[Feature] Parallel Strategies Support

### Summary

Define a first-class parallel strategy model for PyPTO Serving, covering data parallelism (DP), tensor parallelism (TP), expert parallelism (EP), pipeline parallelism (PP), and hybrid layouts such as DP+TP, TP+EP, and DP+TP+EP.

The design should follow the same high-level separation used by vLLM: one config object describes parallel dimensions, the runtime resolves rank groups/topology from it, and model runners consume group metadata without owning request routing or platform placement.


### Area

Executor or runtime

### Motivation / Use Case

PyPTO Serving needs a clear contract for multi-device and distributed serving. Without an explicit parallel strategy model, scheduler behavior, KV-cache ownership, PyPTO executor setup, worker placement, and communication channels can become model-specific and hard to compose.
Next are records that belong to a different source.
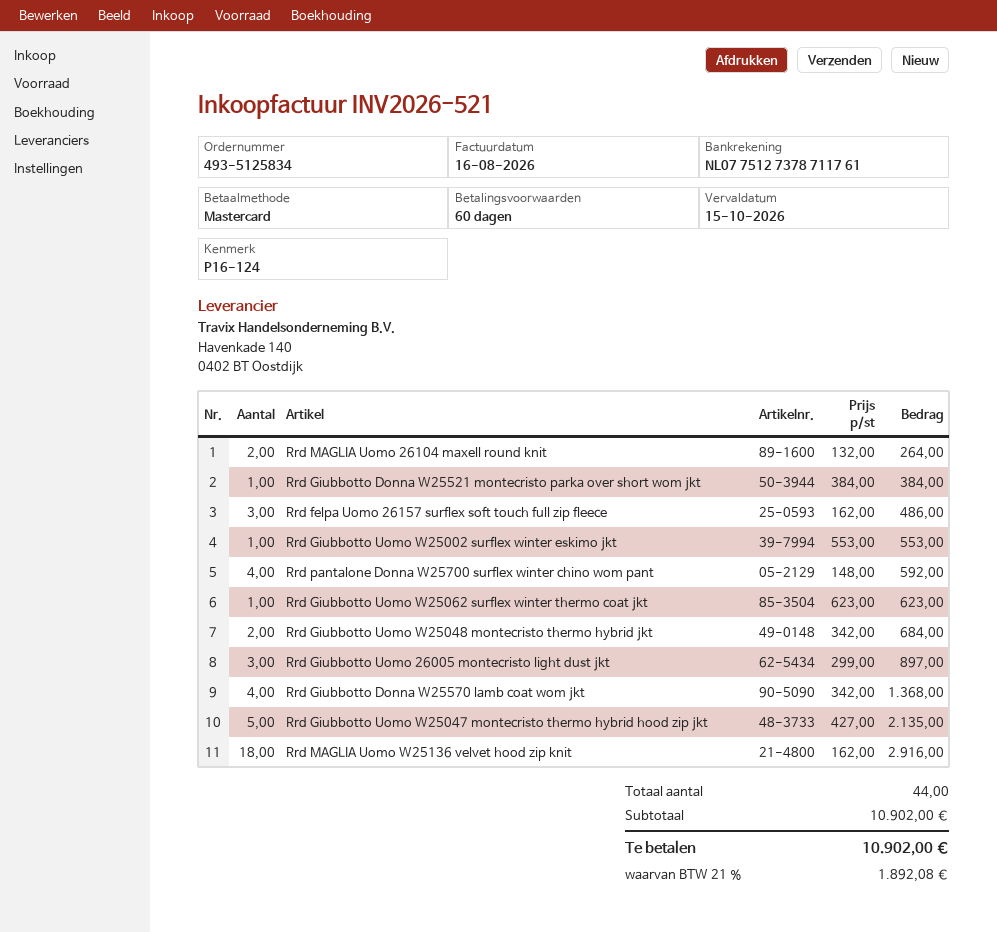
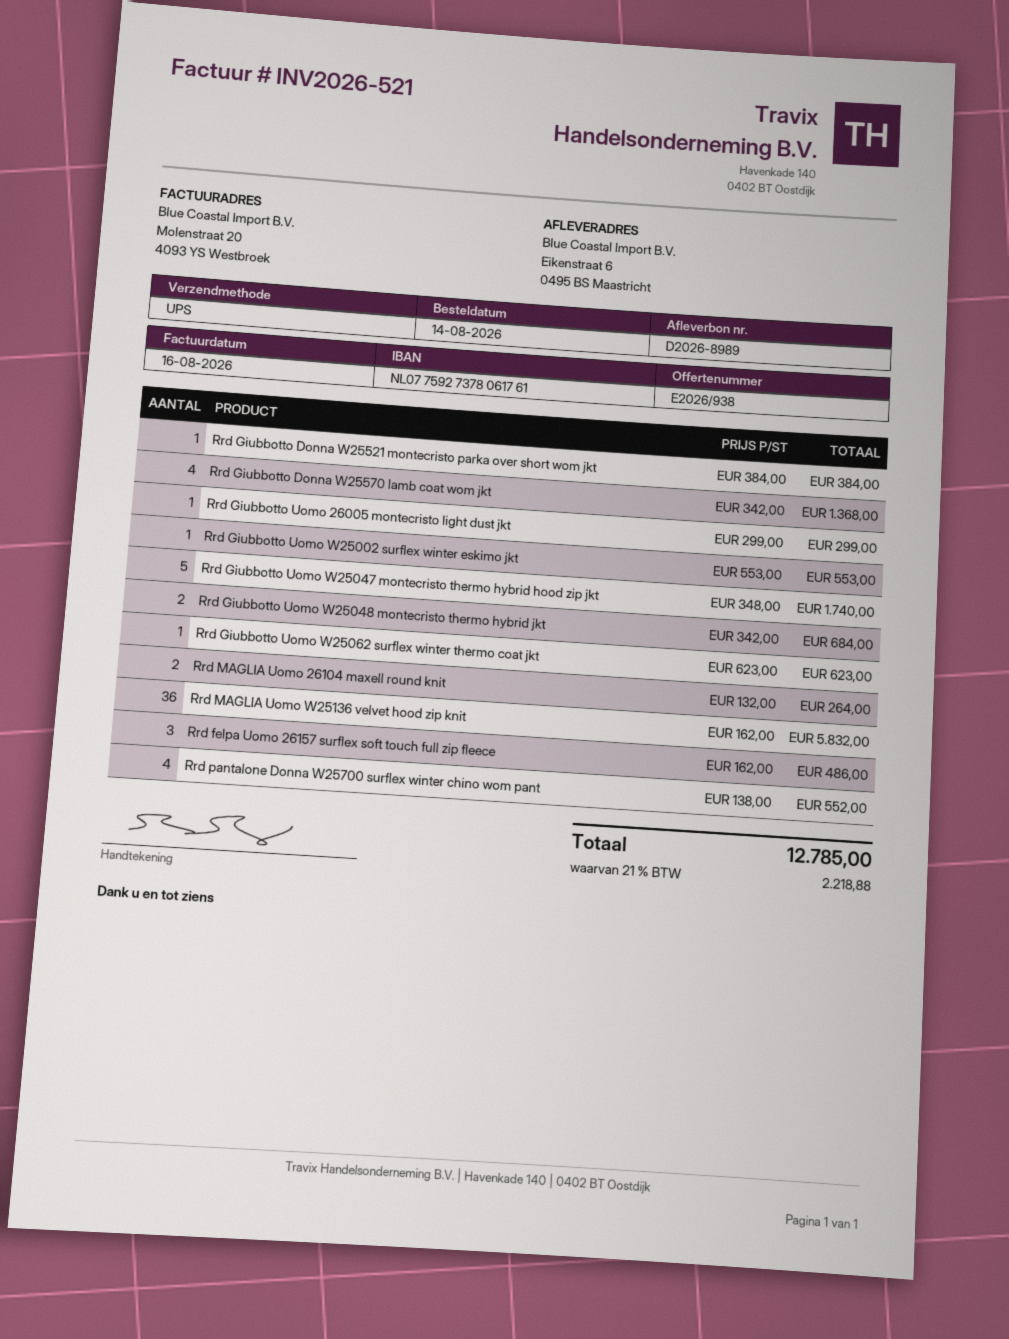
bank account: NL0775127378711761 -> NL0775927378061761
Rrd pantalone Donna W25700 surflex winter chino wom pant: 4 x 148.00 = 592.00 -> 4 x 138.00 = 552.00
Rrd Giubbotto Uomo 26005 montecristo light dust jkt: 3 x 299.00 = 897.00 -> 1 x 299.00 = 299.00
Rrd Giubbotto Uomo W25047 montecristo thermo hybrid hood zip jkt: 5 x 427.00 = 2135.00 -> 5 x 348.00 = 1740.00
Rrd MAGLIA Uomo W25136 velvet hood zip knit: 18 x 162.00 = 2916.00 -> 36 x 162.00 = 5832.00
tax: 21% = 1892.08 -> 21% = 2218.88
total: 10902.00 -> 12785.00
  vLLM provides a useful reference:

  - `ParallelConfig` owns `pipeline_parallel_size`, `tensor_parallel_size`, `data_parallel_size`, DP rank/backend/LB mode, `enable_expert_parallel`, expert placement, and all2all
  backend choices.
  - Runtime code derives TP, PP, DP, and EP groups from the configured world layout.
  - DP is represented as independent engine/scheduler replicas, with a coordinator/load-balancing layer when needed.
  - TP/PP are model-execution dimensions inside one logical model replica.
  - EP is MoE-specific and depends on expert placement plus all2all communication backend selection.

  PyPTO Serving should define an equivalent serving-facing contract adapted to PyPTO/Simpler/L3 execution.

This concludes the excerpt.